Notwithstanding any other provision of this Section 4.2, if the
representative of the underwriters advises the Company in writing
that, in its opinion, marketing factors require a limitation on
the number of shares to be underwritten, the Company shall so
advise the Holders and the Other Stockholders, and the number of
shares that may be included in the registration and underwriting
shall be allocated first to the Company for securities being sold
for its account and then in the following manner: (i) the
securities requested to be registered by officers or directors of
the Company shall be excluded from such registration and
underwriting to the extent required by such limitation in
proportion, as nearly as practicable, to the respective amounts
of securities requested to be registered by such officers and
directors and (ii) if a limitation on the number of shares is
still required, the securities being sold for the accounts of the
Holders and the Other Stockholders shall be excluded from such
registration and underwriting to the extent required by such
limitation in proportion, as nearly as practicable, to the
respective amounts of Registrable Securities which the Holders
and such Other Stockholders had requested to be included in such
registration or otherwise as their rights may appear. If a Holder
or any Other Stockholder who has requested inclusion in such
registration as provided above disapproves of the terms of the
underwriting, such person may elect to withdraw therefrom by
written notice to the Company and the underwriter.
4.3. SUBSEQUENT DEMANDS AND REGISTRATION ON FORM S-3.
(a) In addition to the rights contained in the foregoing provisions
of this Section 4, upon the Company qualifying for the use of
Form S-3 (or any comparable or successor form), the Holders or
any of them shall have the right to request unlimited
registrations on Form S-3 (or any comparable or successor form).

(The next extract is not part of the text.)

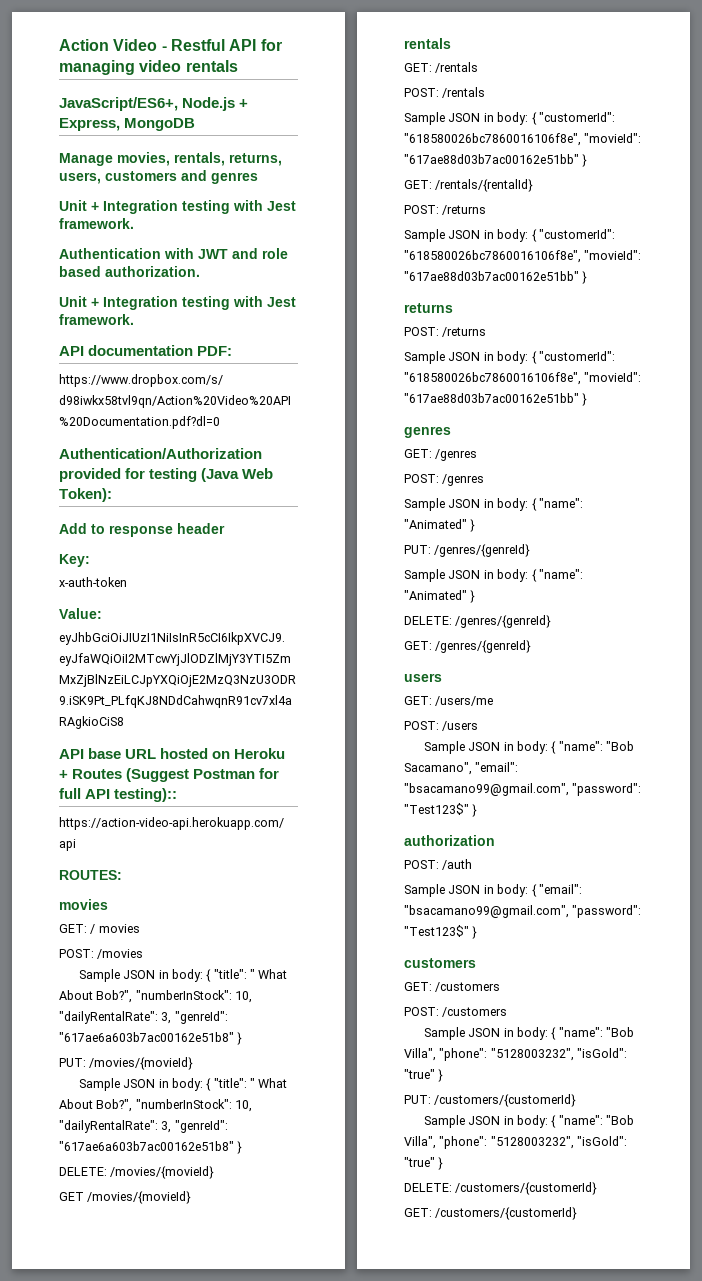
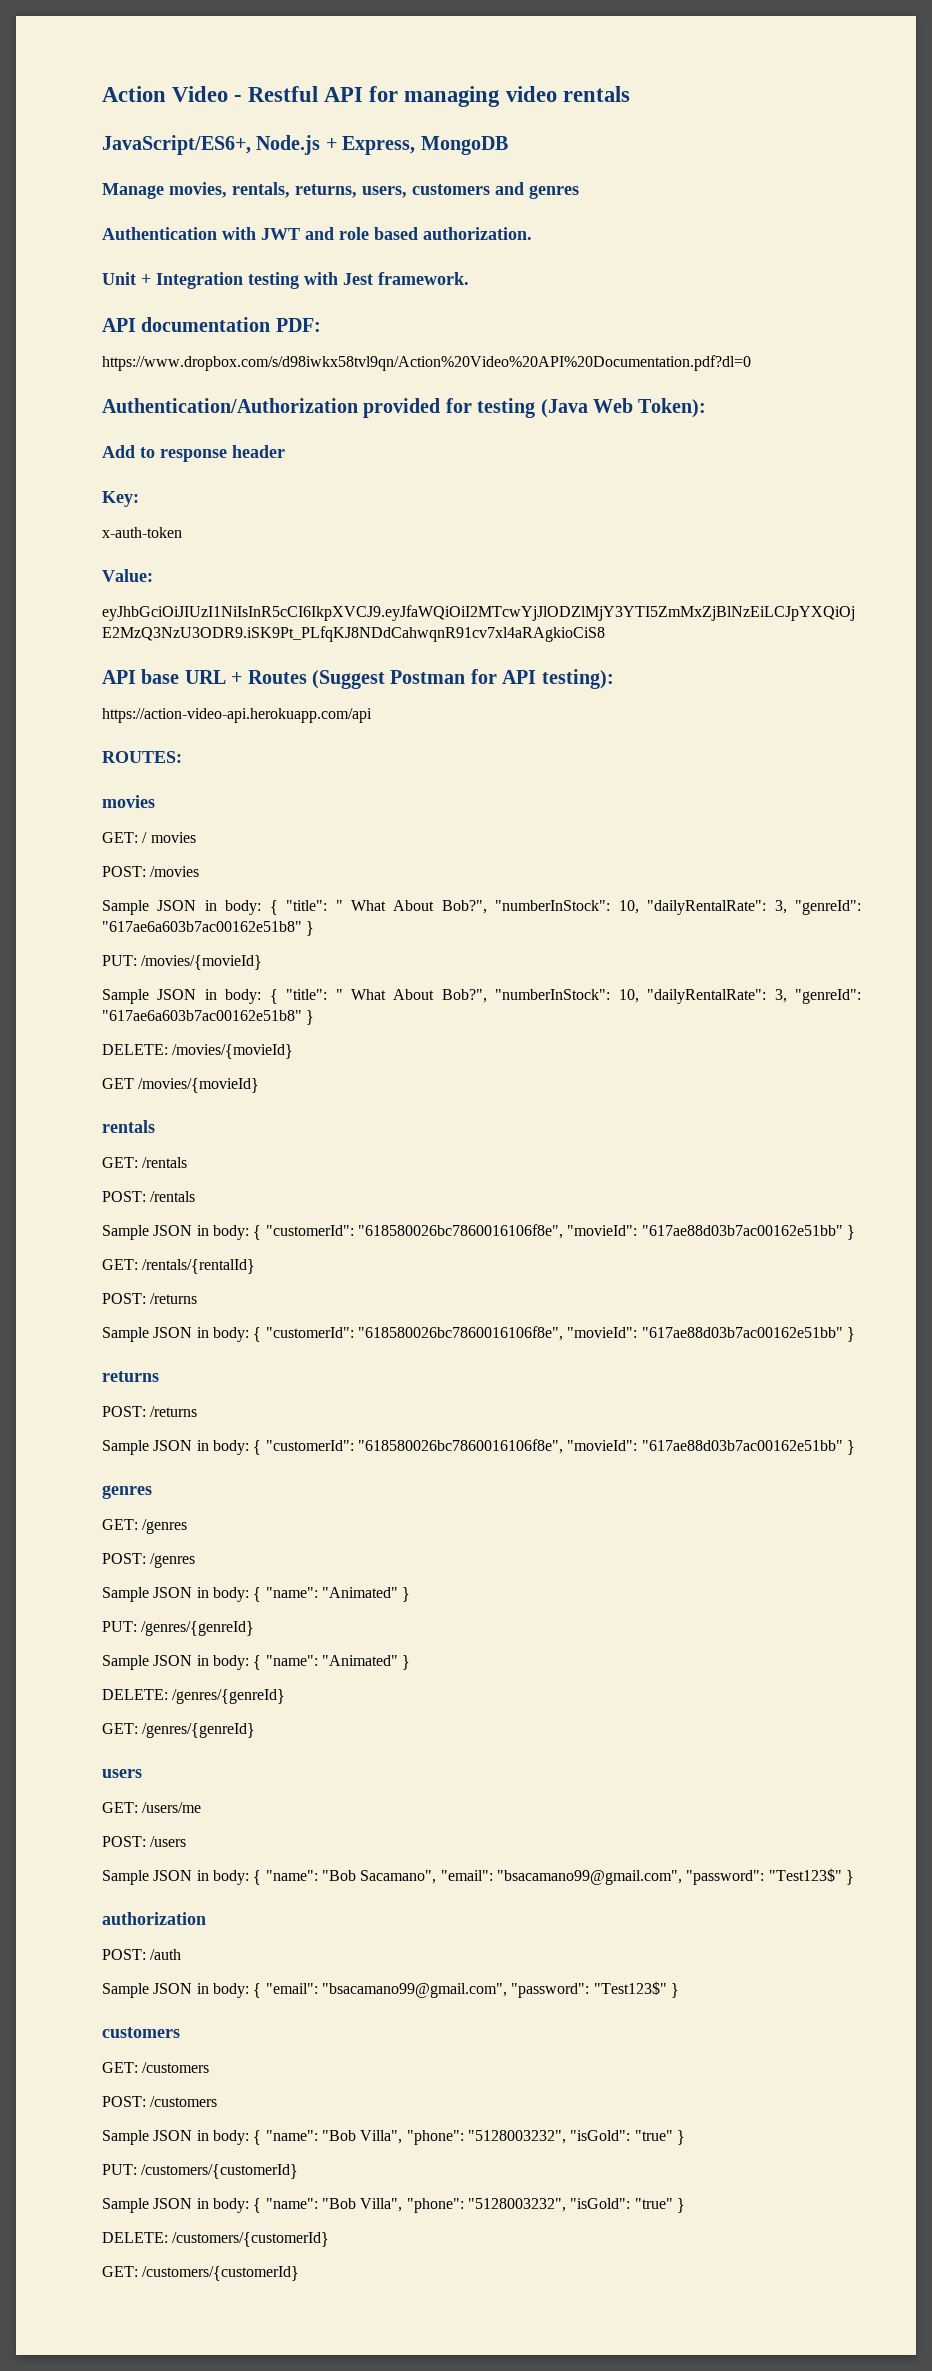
[59,200,296,214] [59,218,134,229] // Unit + Integration testing with Jest framework. -> (579, 192) none
[160,748,286,759] hosted on Heroku -> (226, 677) none
[59,788,178,802] full API testing):: -> [502,669,614,689] API testing):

Such requests shall be in writing, shall state the number of
shares of Registrable Securities to be disposed of and the
intended methods of disposition of such shares by the Holders.
(b) The Company shall use its reasonable best efforts to qualify, and
remain qualified, for registration on Form S-3 or any comparable
or successor form.
4.4. EXPENSES OF REGISTRATION.
The Company shall bear all Registration Expenses and each Holder shall
bear its own Selling Expenses relating to the securities being included by such
Holder in the registration incurred in connection with any registration,
qualification or compliance pursuant to the provisions of Section 4.1 or 4.2.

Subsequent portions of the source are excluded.